What to work on:
Your output should repeat the entries below exactly. It should contain no images.

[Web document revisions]
--- START ---

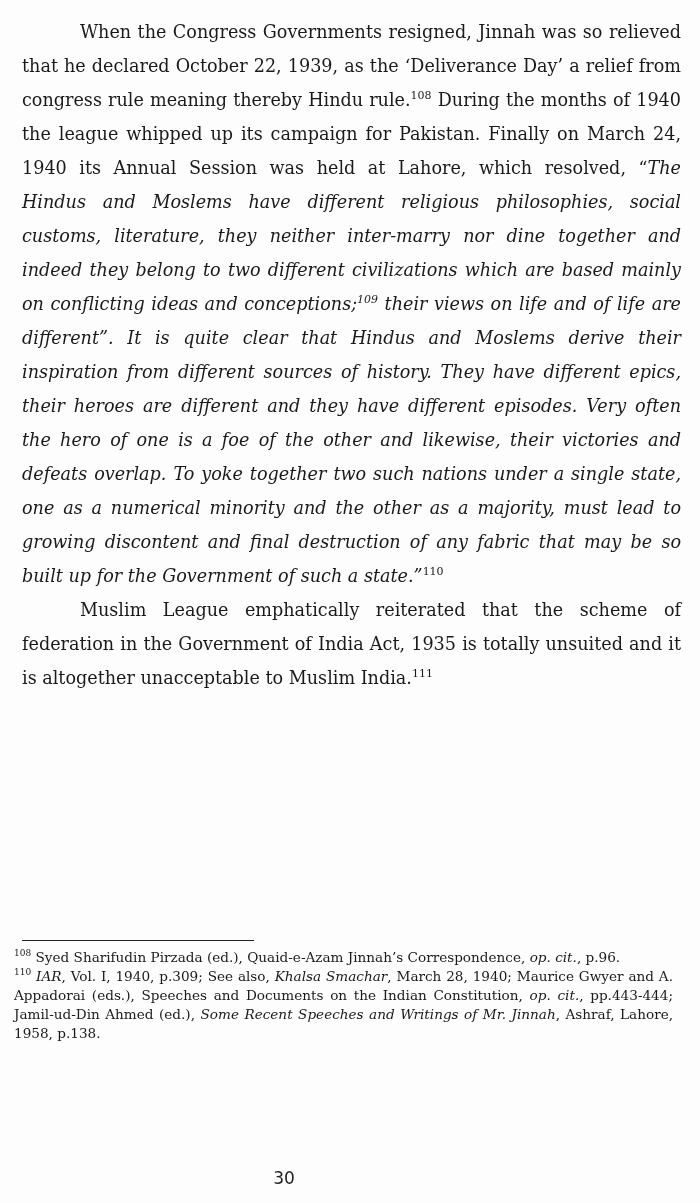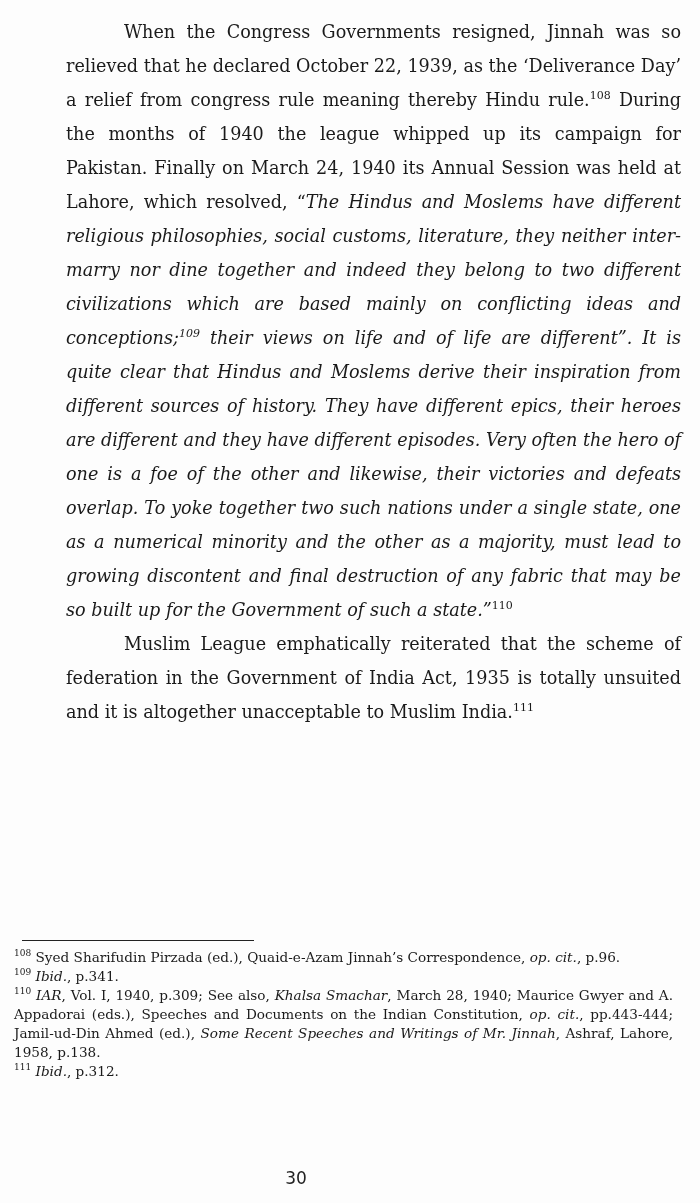--- a/index.html
+++ b/index.html
@@ -1,42 +1,40 @@
 <!DOCTYPE html>
 <html><head>
 <meta charset="utf-8">
 <style>
   html, body { margin:0; padding:0; background:#fdfdfd; }
   body { width:700px; height:1203px; position:relative; overflow:hidden;
          font-family:"DejaVu Serif", "Liberation Serif", serif; color:#1a1a1a; }
   .page { position:absolute; left:22px; top:15px; width:659px; }
   .body-text { font-size:17.6px; line-height:34px; text-align:justify; }
   .para { margin:0; }
-  .indent { text-indent:58px;margin-left:44px; }
+  .indent { text-indent:58px; }
   sup { font-size:11px; line-height:0; vertical-align:super; }
   .rule { position:absolute; left:22px; top:940px; width:232px; height:1px; background:#222; }
   .footnotes { position:absolute; left:14px; top:948px; width:659px;
                font-size:13.6px; line-height:19px; text-align:justify; }
   .fn { margin:0; }
   .fn sup { font-size:9px; }
   .page-number { position:absolute; top:1168px; left:0; width:568px; text-align:center;
-                 font-family:"DejaVu Sans", "Liberation Sans", sans-serif; font-size:17px; color:#222;padding-left:12px; }
+                 font-family:"DejaVu Sans", "Liberation Sans", sans-serif; font-size:17px; color:#222; }
 </style>
 </head>
 <body>
 
 <div class="page">
   <div class="body-text">
     <p class="para indent"><span>When the Congress Governments resigned, Jinnah was so relieved that he declared October 22, 1939, as the ‘Deliverance Day’ a relief from congress rule meaning thereby Hindu rule.</span><sup>108</sup><span> During the months of 1940 the league whipped up its campaign for Pakistan. Finally on March 24, 1940 its Annual Session was held at Lahore, which resolved, “</span><i>The Hindus and Moslems have different religious philosophies, social customs, literature, they neither inter-marry nor dine together and indeed they belong to two different civilizations which are based mainly on conflicting ideas and conceptions;</i><sup style="font-style:italic">109</sup><i> their views on life and of life are different”. It is quite clear that Hindus and Moslems derive their inspiration from different sources of history. They have different epics, their heroes are different and they have different episodes. Very often the hero of one is a foe of the other and likewise, their victories and defeats overlap. To yoke together two such nations under a single state, one as a numerical minority and the other as a majority, must lead to growing discontent and final destruction of any fabric that may be so built up for the Government of such a state.”</i><sup>110</sup></p>
     <p class="para indent"><span>Muslim League emphatically reiterated that the scheme of federation in the Government of India Act, 1935 is totally unsuited and it is altogether unacceptable to Muslim India.</span><sup>111</sup></p>
   </div>
 </div>
 
 <div class="rule"></div>
 
 <div class="footnotes">
   <p class="fn"><sup>108</sup><span> Syed Sharifudin Pirzada (ed.), Quaid-e-Azam Jinnah’s Correspondence, </span><i>op. cit.</i><span>, p.96.</span></p>
-  <p class="fn"><sup>109</sup><i> Ibid.</i><span>, p.341.</span></p>
   <p class="fn"><sup>110</sup><i> IAR</i><span>, Vol. I, 1940, p.309; See also, </span><i>Khalsa Smachar</i><span>, March 28, 1940; Maurice Gwyer and A. Appadorai (eds.), Speeches and Documents on the Indian Constitution, </span><i>op. cit.</i><span>, pp.443-444; Jamil-ud-Din Ahmed (ed.), </span><i>Some Recent Speeches and Writings of Mr. Jinnah</i><span>, Ashraf, Lahore, 1958, p.138.</span></p>
-  <p class="fn"><sup>111</sup><i> Ibid.</i><span>, p.312.</span></p>
 </div>
 
 <div class="page-number">30</div>
 
 </body></html>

--- END ---

Task solution:
--- a/index.html
+++ b/index.html
@@ -1,42 +1,40 @@
 <!DOCTYPE html>
 <html><head>
 <meta charset="utf-8">
 <style>
   html, body { margin:0; padding:0; background:#fdfdfd; }
   body { width:700px; height:1203px; position:relative; overflow:hidden;
          font-family:"DejaVu Serif", "Liberation Serif", serif; color:#1a1a1a; }
   .page { position:absolute; left:22px; top:15px; width:659px; }
   .body-text { font-size:17.6px; line-height:34px; text-align:justify; }
   .para { margin:0; }
-  .indent { text-indent:58px;margin-left:44px; }
+  .indent { text-indent:58px; }
   sup { font-size:11px; line-height:0; vertical-align:super; }
   .rule { position:absolute; left:22px; top:940px; width:232px; height:1px; background:#222; }
   .footnotes { position:absolute; left:14px; top:948px; width:659px;
                font-size:13.6px; line-height:19px; text-align:justify; }
   .fn { margin:0; }
   .fn sup { font-size:9px; }
   .page-number { position:absolute; top:1168px; left:0; width:568px; text-align:center;
-                 font-family:"DejaVu Sans", "Liberation Sans", sans-serif; font-size:17px; color:#222;padding-left:12px; }
+                 font-family:"DejaVu Sans", "Liberation Sans", sans-serif; font-size:17px; color:#222; }
 </style>
 </head>
 <body>
 
 <div class="page">
   <div class="body-text">
     <p class="para indent"><span>When the Congress Governments resigned, Jinnah was so relieved that he declared October 22, 1939, as the ‘Deliverance Day’ a relief from congress rule meaning thereby Hindu rule.</span><sup>108</sup><span> During the months of 1940 the league whipped up its campaign for Pakistan. Finally on March 24, 1940 its Annual Session was held at Lahore, which resolved, “</span><i>The Hindus and Moslems have different religious philosophies, social customs, literature, they neither inter-marry nor dine together and indeed they belong to two different civilizations which are based mainly on conflicting ideas and conceptions;</i><sup style="font-style:italic">109</sup><i> their views on life and of life are different”. It is quite clear that Hindus and Moslems derive their inspiration from different sources of history. They have different epics, their heroes are different and they have different episodes. Very often the hero of one is a foe of the other and likewise, their victories and defeats overlap. To yoke together two such nations under a single state, one as a numerical minority and the other as a majority, must lead to growing discontent and final destruction of any fabric that may be so built up for the Government of such a state.”</i><sup>110</sup></p>
     <p class="para indent"><span>Muslim League emphatically reiterated that the scheme of federation in the Government of India Act, 1935 is totally unsuited and it is altogether unacceptable to Muslim India.</span><sup>111</sup></p>
   </div>
 </div>
 
 <div class="rule"></div>
 
 <div class="footnotes">
   <p class="fn"><sup>108</sup><span> Syed Sharifudin Pirzada (ed.), Quaid-e-Azam Jinnah’s Correspondence, </span><i>op. cit.</i><span>, p.96.</span></p>
-  <p class="fn"><sup>109</sup><i> Ibid.</i><span>, p.341.</span></p>
   <p class="fn"><sup>110</sup><i> IAR</i><span>, Vol. I, 1940, p.309; See also, </span><i>Khalsa Smachar</i><span>, March 28, 1940; Maurice Gwyer and A. Appadorai (eds.), Speeches and Documents on the Indian Constitution, </span><i>op. cit.</i><span>, pp.443-444; Jamil-ud-Din Ahmed (ed.), </span><i>Some Recent Speeches and Writings of Mr. Jinnah</i><span>, Ashraf, Lahore, 1958, p.138.</span></p>
-  <p class="fn"><sup>111</sup><i> Ibid.</i><span>, p.312.</span></p>
 </div>
 
 <div class="page-number">30</div>
 
 </body></html>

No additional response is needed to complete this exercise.